_Problem description_: Write out again only the lines running from the one that contains "subtotal: 1007.70 -> 1034.70" to the end of the records below, including both the first and the last.

(Stored entries)
• • • •
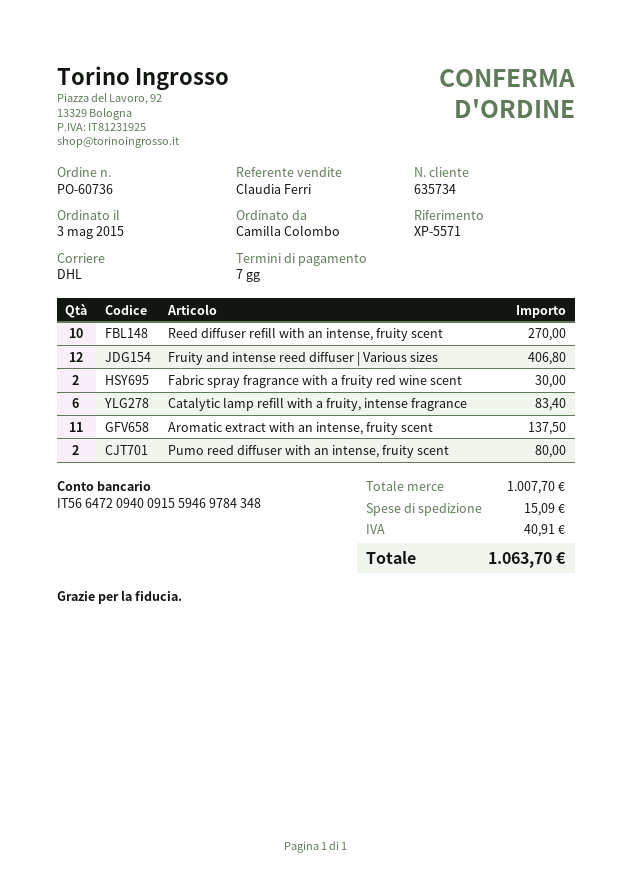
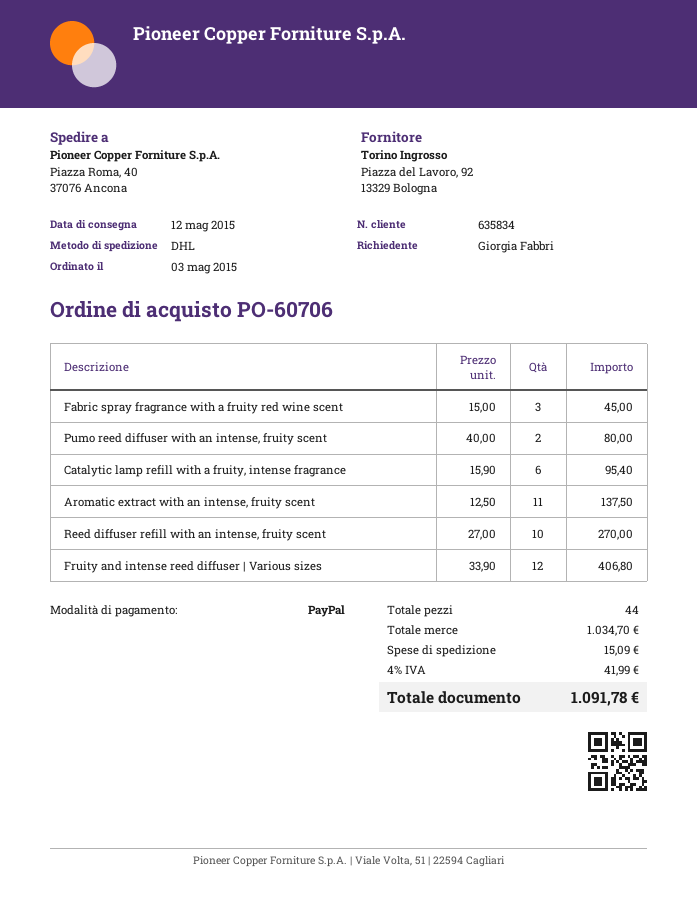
order number: PO-60736 -> PO-60706
customer number: 635734 -> 635834
ordered by: Camilla Colombo -> Giorgia Fabbri
Fabric spray fragrance with a fruity red wine scent: 2 for 30.00 -> 3 for 45.00
Catalytic lamp refill with a fruity, intense fragrance: 6 for 83.40 -> 6 for 95.40
subtotal: 1007.70 -> 1034.70
tax: 40.91 -> 41.99
total: 1063.70 -> 1091.78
• • • •
_Written answer_:
subtotal: 1007.70 -> 1034.70
tax: 40.91 -> 41.99
total: 1063.70 -> 1091.78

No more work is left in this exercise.